**WHAT TO WORK ON**
Write out each line of the entries below that holds the word "OWNERS".

Before-and-after change data:
::::::::::

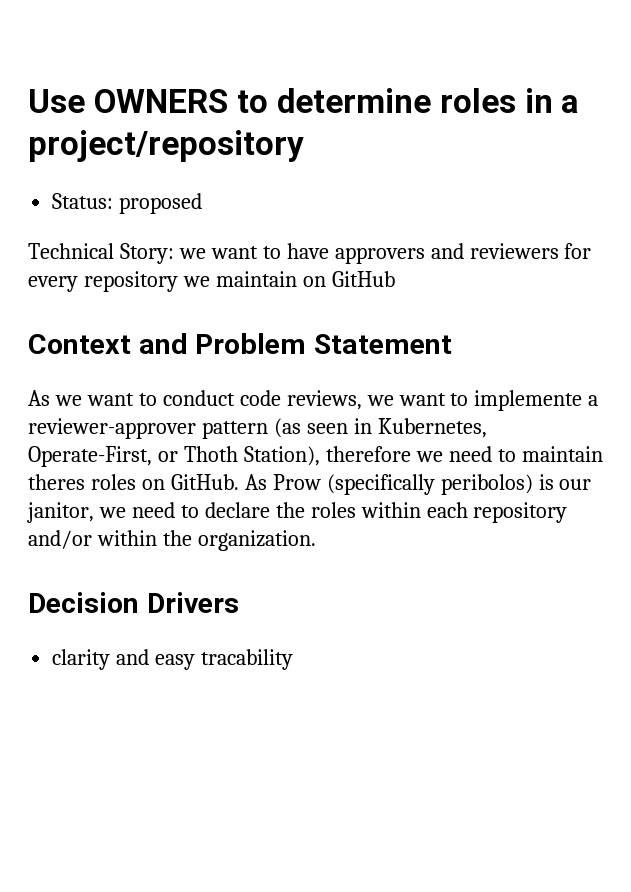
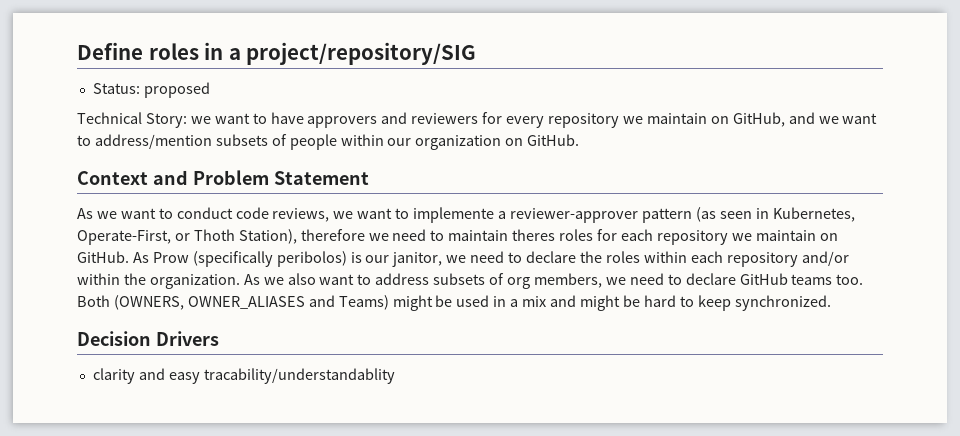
[28,88,431,113] Use OWNERS to determine -> [77,42,143,60] Define
[28,130,304,162] project/repository -> [246,42,477,65] project/repository/SIG
[331,271,395,287] GitHub -> [732,112,878,127] [77,134,580,150] GitHub, and we want to address/mention subsets of people within our organization on GitHub.
(136, 482) none -> [597,229,816,245] for each repository we maintain
(316, 540) none -> [243,273,864,289] [77,295,831,311] As we also want to address subsets of org members, we need to declare GitHub teams too. Both (OWNERS, OWNER_ALIASES and Teams) might be used in a mix and might be hard to keep synchronized.
[201,649,294,670] tracability -> [203,368,395,384] tracability/understandablity

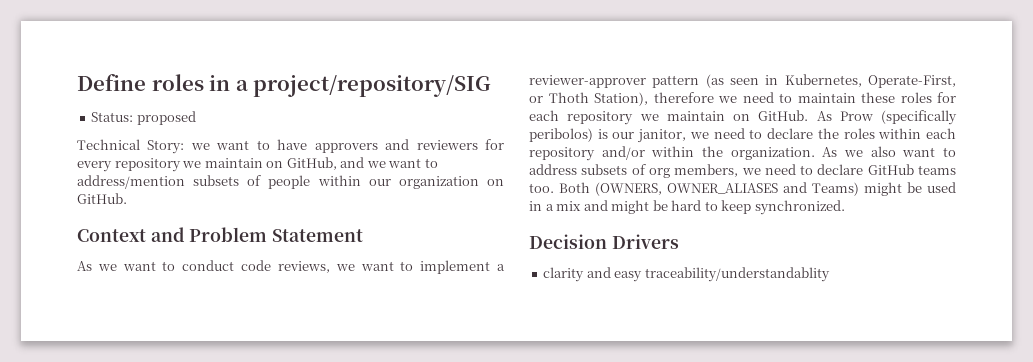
[413,207,495,223] implemente -> [420,260,491,274] implement
[512,229,556,241] theres -> [861,92,895,103] these
[203,368,395,384] tracability/understandablity -> [644,267,830,282] traceability/understandablity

::::::::::

**SOLUTION**
[28,88,431,113] Use OWNERS to determine -> [77,42,143,60] Define
(316, 540) none -> [243,273,864,289] [77,295,831,311] As we also want to address subsets of org members, we need to declare GitHub teams too. Both (OWNERS, OWNER_ALIASES and Teams) might be used in a mix and might be hard to keep synchronized.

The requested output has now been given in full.